Thursday, June 4, 2015

Draghi remark throws the cat among the bond pigeons | Greek bank deposits at lowest in 10 years – WSJ

As noted yesterday, the Euro – US dollar pair had been responding for the previous two days to the positive vibes coming out of the Eurozone, bidding up the Euro. This tendency accelerated during and after the ECB monetary policy statement and press conference on Wednesday.

One might have expected that there would be something of a correction yesterday, after two days of solid rises and, indeed, it looked like that was about to happen early on. However, it now appears that a fairly offhand remark made by Draghi at the press conference in reply to a question from a journalist, when he said that fixed income, or bond, dealers would have to “get used to” volatility in that market, had a big effect.
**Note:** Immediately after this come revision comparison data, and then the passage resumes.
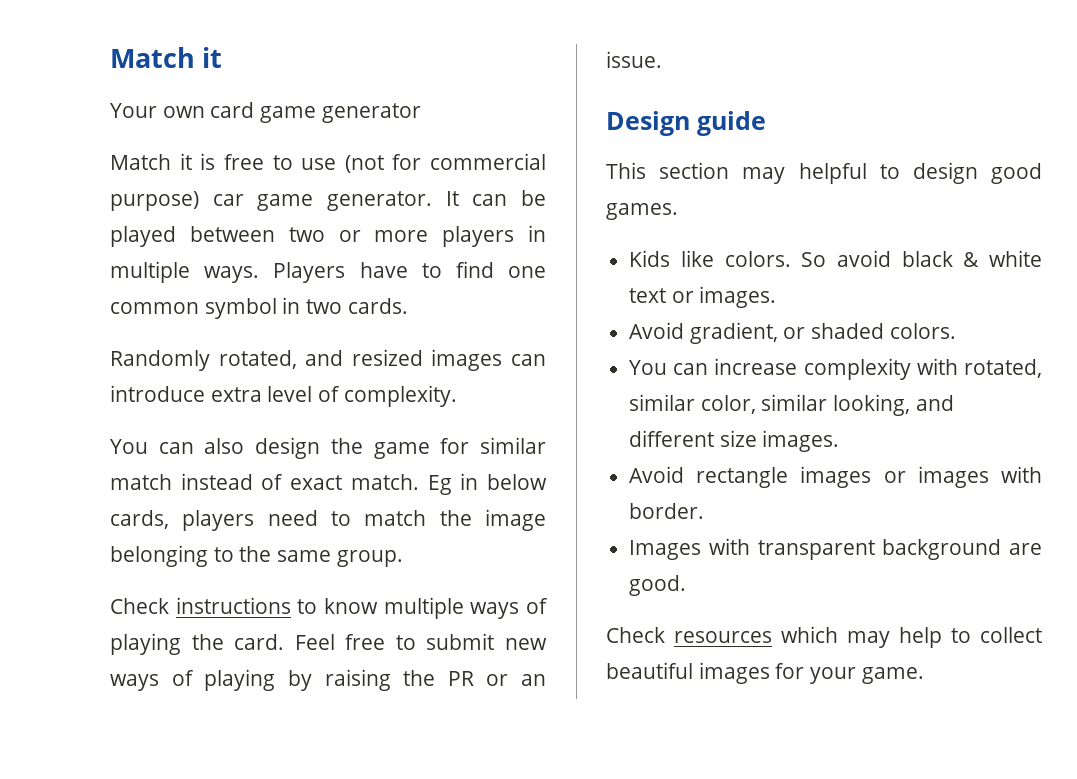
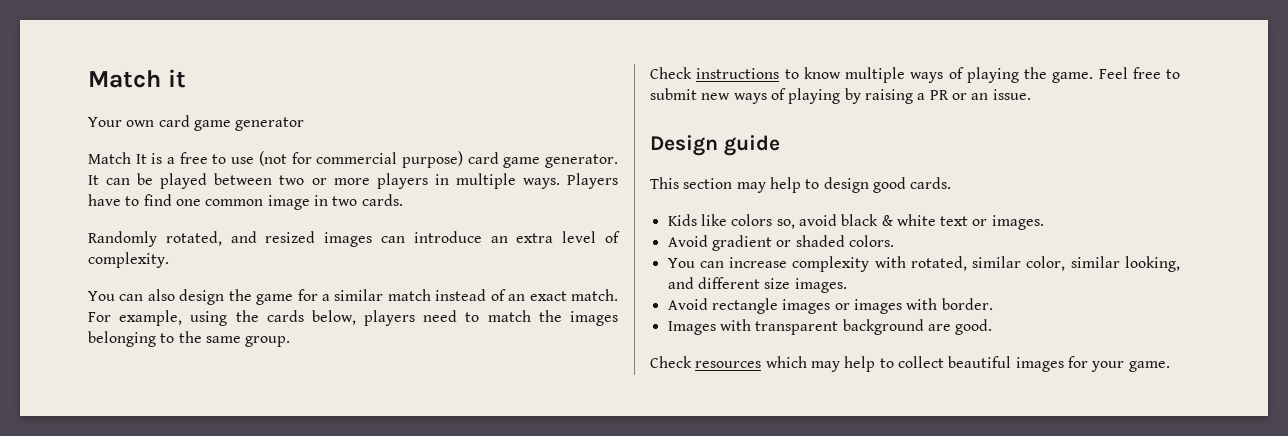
- Match it is free to use (not for commercial purpose) car game generator.
+ Match It is a free to use (not for commercial purpose) card game generator.
- Players have to find one common symbol in two cards.
+ Players have to find one common image in two cards.
- Randomly rotated, and resized images can introduce extra level of complexity.
+ Randomly rotated, and resized images can introduce an extra level of complexity.
- You can also design the game for similar match instead of exact match.
+ You can also design the game for a similar match instead of an exact match.
- Eg in below cards, players need to match the image belonging to the same group.
+ For example, using the cards below, players need to match the images belonging to the same group.
- Check instructions to know multiple ways of playing the card.
+ Check instructions to know multiple ways of playing the game.
- Feel free to submit new ways of playing by raising the PR or an issue.
+ Feel free to submit new ways of playing by raising a PR or an issue.
- This section may helpful to design good games.
+ This section may help to design good cards.
- Kids like colors. So avoid black & white text or images.
+ Kids like colors so, avoid black & white text or images.
- Avoid gradient, or shaded colors.
+ Avoid gradient or shaded colors.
It seems to have triggered a surge of buying in the Euro, as elevated Eurozone sovereign bond market activity can have that effect. Then, a large number of sizeable Forex players, who had been betting on the Single Currency going down, found that their protective stop loss orders were being hit.

As we know, a stop loss order on a short trade is a buy order. All of these coming together yesterday morning had the effect of making the EURUSD pair take off to the upside – a classic short squeeze.
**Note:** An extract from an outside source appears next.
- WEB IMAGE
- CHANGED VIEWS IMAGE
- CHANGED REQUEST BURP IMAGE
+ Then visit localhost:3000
The upward swing was neatly reversed in later trading and, towards the close of the London session yesterday, the exchange rate was pretty much back where it had started, and was respecting the 200 period Exponential Moving Average (EMA) on the 10 minute chart as a support level (see chart above).

Greek bank deposits at lowest in 10 years – WSJ

We are grateful to the Wall Street Journal for the graphic above, which illustrates the acceleration of withdrawals from Greek banks on the back of the current difficulties that the government has in reaching agreement with the EU and the IMF regarding bailout funding.

Greek bank deposits have now fallen to a level that has not been seen for 10 years.

Greek banks themselves are being propped up by emergency funding that is routed from the ECB through the Greek central bank. The whole sorry story is one more reason why the Greek situation must be resolved in the very near future.